With Broadway theaters closed since last April, “The Gilded Age” joins current series like “The Good Fight,” “Younger” and “Billions” and upcoming ones like “The Bite” and a “Gossip Girl” reboot in providing a glitzy refuge for theater stars during the shutdown. Broadway performers have always appeared here and there on scripted series. (No 2000s Playbill bio was complete without a “Law & Order” credit.) But this past year, television work — which is typically better paid than theater and more luxurious in its perks — was pretty much the only show in town.
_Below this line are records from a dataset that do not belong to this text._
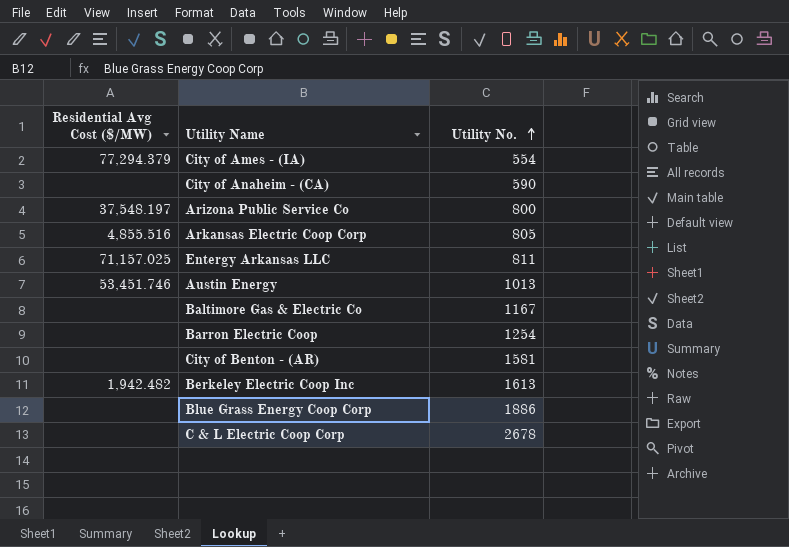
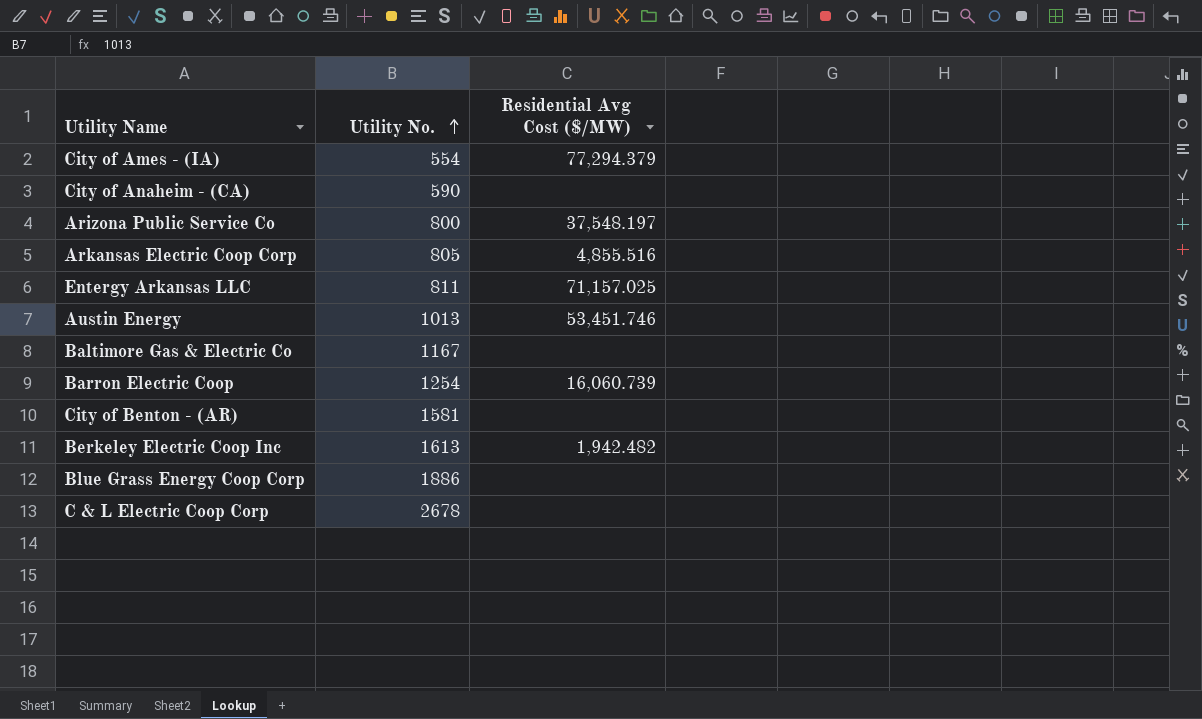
column Residential Avg Cost ($/MW) | position: 1 -> 3
Barron Electric Coop | Residential Avg Cost ($/MW): none -> 16,060.739

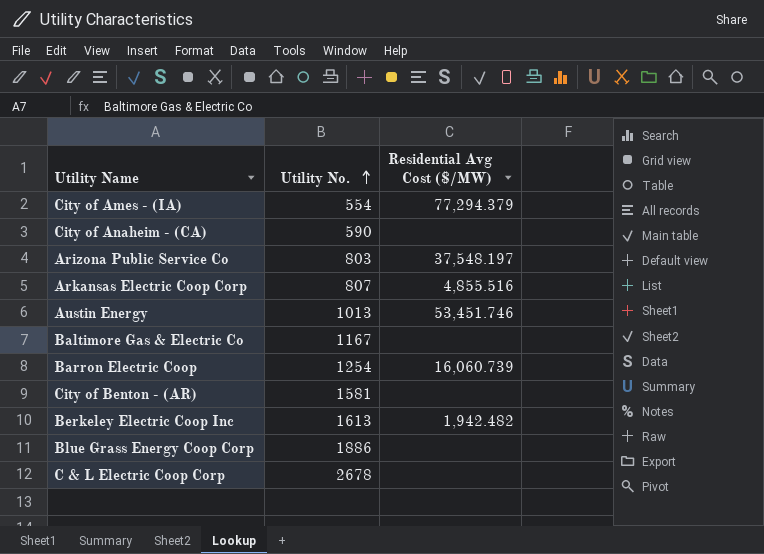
row Entergy Arkansas LLC: 811 | 71,157.025 -> none
Arizona Public Service Co | Utility No.: 800 -> 803
Arkansas Electric Coop Corp | Utility No.: 805 -> 807

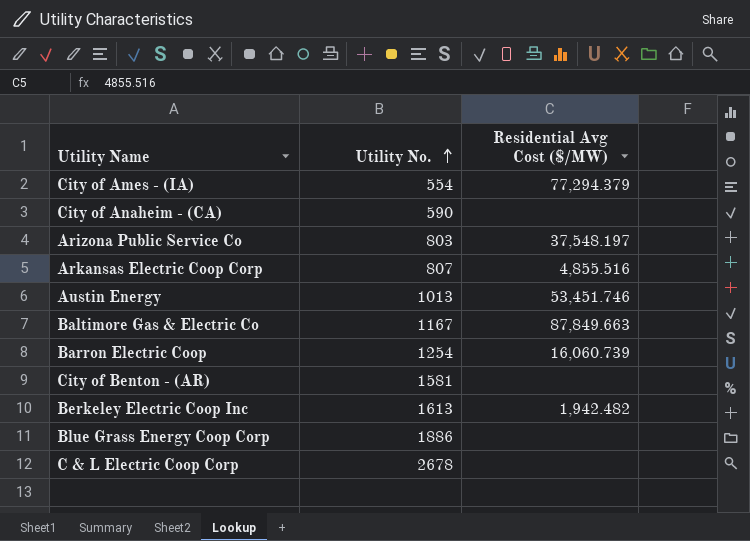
Baltimore Gas & Electric Co | Residential Avg Cost ($/MW): none -> 87,849.663

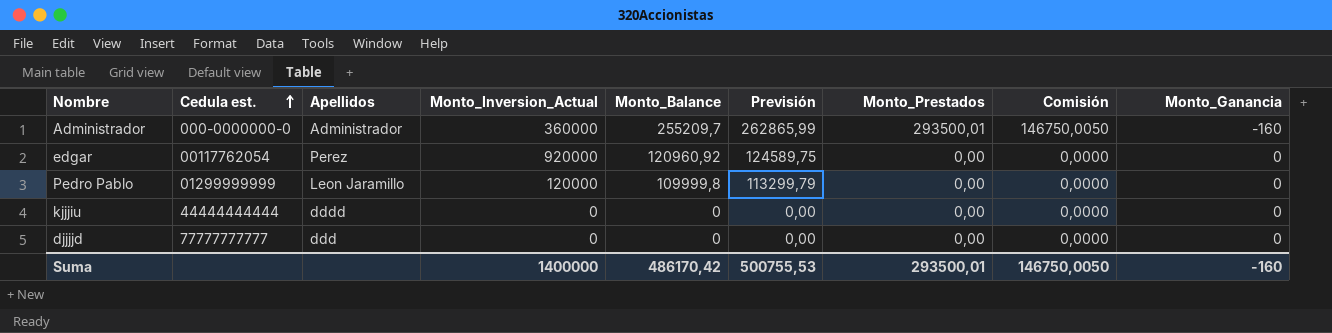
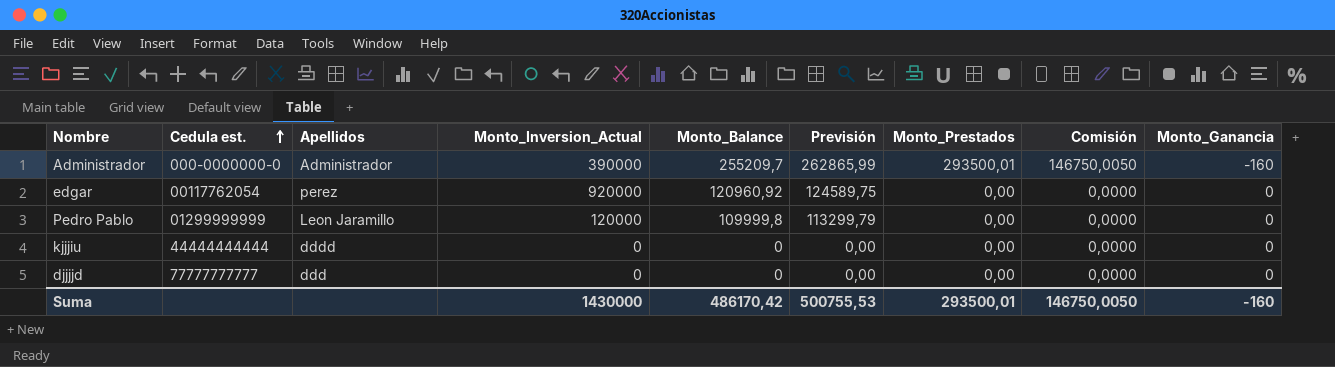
Administrador | Monto_Inversion_Actual: 360000 -> 390000
edgar | Apellidos: Perez -> perez
Suma | Monto_Inversion_Actual: 1400000 -> 1430000

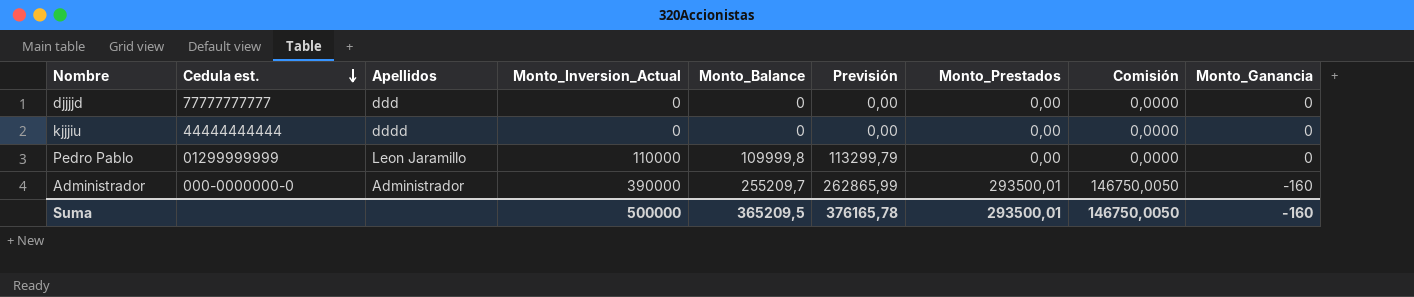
row order: Cedula est. ascending -> Cedula est. descending
row edgar: 00117762054 | perez | 920000 | 120960,92 | 124589,75 | 0,00 | 0,0000 | 0 -> none
Pedro Pablo | Monto_Inversion_Actual: 120000 -> 110000
Suma | Monto_Inversion_Actual: 1430000 -> 500000
Suma | Monto_Balance: 486170,42 -> 365209,5
Suma | Previsión: 500755,53 -> 376165,78

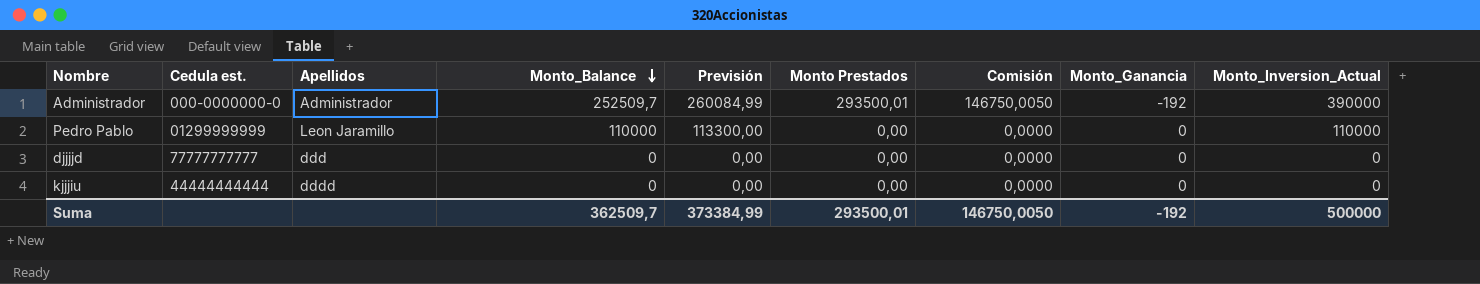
row order: Cedula est. descending -> Monto_Balance descending
column name: Monto_Prestados -> Monto Prestados
column Monto_Inversion_Actual | position: 4 -> 9
Administrador | Monto_Balance: 255209,7 -> 252509,7
Administrador | Previsión: 262865,99 -> 260084,99
Administrador | Monto_Ganancia: -160 -> -192
Pedro Pablo | Monto_Balance: 109999,8 -> 110000
Pedro Pablo | Previsión: 113299,79 -> 113300,00
Suma | Monto_Balance: 365209,5 -> 362509,7
Suma | Previsión: 376165,78 -> 373384,99
Suma | Monto_Ganancia: -160 -> -192

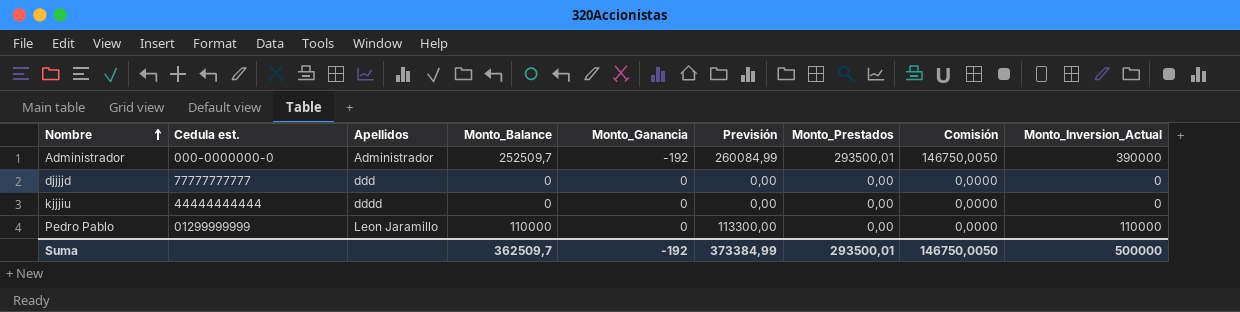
row order: Monto_Balance descending -> Nombre ascending
column Monto_Ganancia | position: 8 -> 5
column name: Monto Prestados -> Monto_Prestados

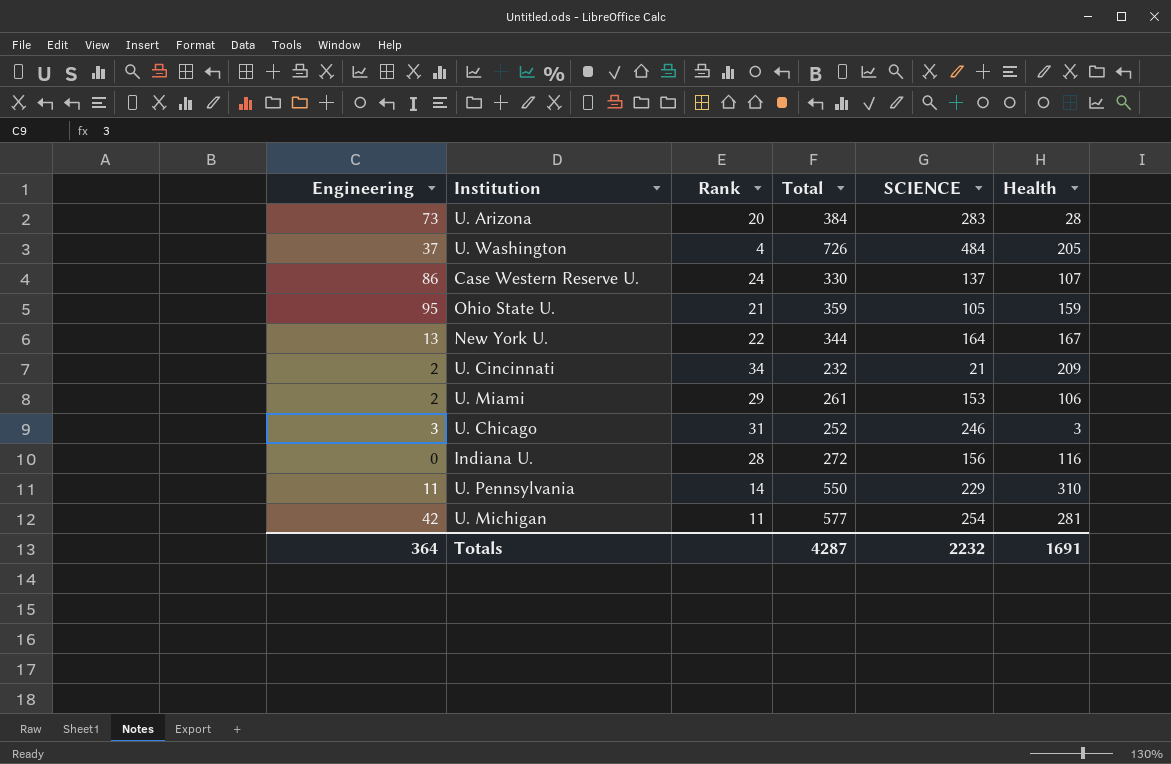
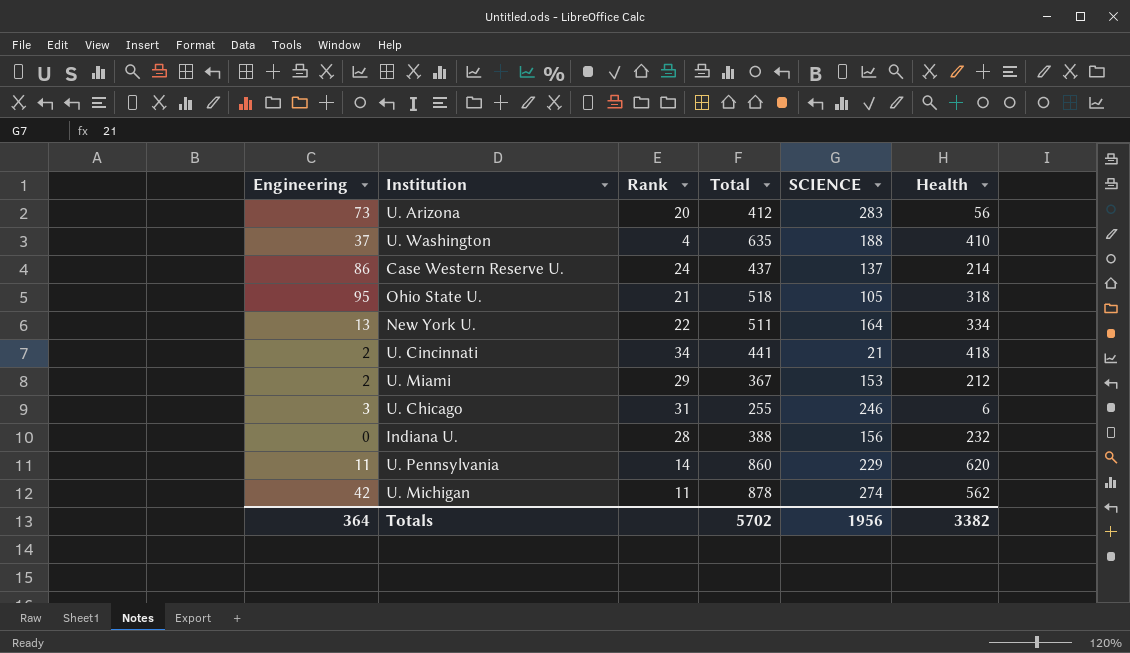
U. Arizona | Total: 384 -> 412
U. Arizona | Health: 28 -> 56
U. Washington | Total: 726 -> 635
U. Washington | SCIENCE: 484 -> 188
U. Washington | Health: 205 -> 410
Case Western Reserve U. | Total: 330 -> 437
Case Western Reserve U. | Health: 107 -> 214
Ohio State U. | Total: 359 -> 518
Ohio State U. | Health: 159 -> 318
New York U. | Total: 344 -> 511
New York U. | Health: 167 -> 334
U. Cincinnati | Total: 232 -> 441
U. Cincinnati | Health: 209 -> 418
U. Miami | Total: 261 -> 367
U. Miami | Health: 106 -> 212
U. Chicago | Total: 252 -> 255
U. Chicago | Health: 3 -> 6
Indiana U. | Total: 272 -> 388
Indiana U. | Health: 116 -> 232
U. Pennsylvania | Total: 550 -> 860
U. Pennsylvania | Health: 310 -> 620
U. Michigan | Total: 577 -> 878
U. Michigan | SCIENCE: 254 -> 274
U. Michigan | Health: 281 -> 562
Totals | Total: 4287 -> 5702
Totals | SCIENCE: 2232 -> 1956
Totals | Health: 1691 -> 3382

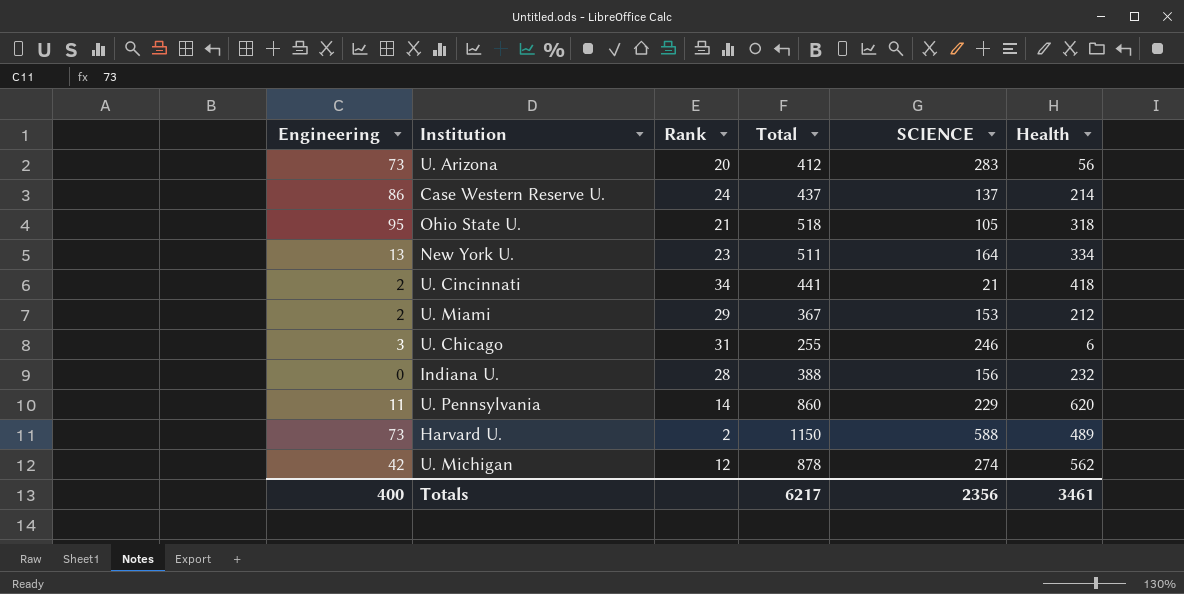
row U. Washington: 37 | 4 | 635 | 188 | 410 -> none
New York U. | Rank: 22 -> 23
row Harvard U.: none -> 73 | 2 | 1150 | 588 | 489
U. Michigan | Rank: 11 -> 12
Totals | Engineering: 364 -> 400
Totals | Total: 5702 -> 6217
Totals | SCIENCE: 1956 -> 2356
Totals | Health: 3382 -> 3461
“People are just really excited to be working and to have human contact and to be on set and telling a story again,” Allison Estrin, the casting director of “Billions,” said. “Every actor I’ve talked to has just expressed nothing but gratitude and excitement for being able to work right now.”
And because every stage actor was suddenly available, television has never seemed so theatrical. (You could cast a credible Sondheim revival with actors on “The Good Fight” alone.) Will television ever look the same? Will Broadway?
A year or so ago, casting directors would have had to compete with — or maneuver around — Broadway commitments. “It was always a scheduling nightmare to work around people’s curtain times,” Robert King, a creator of “The Good Wife” and “The Bite” said.
“Sorry to say it, but it worked for us,” he added about the shutdown, “because we could schedule more freely.”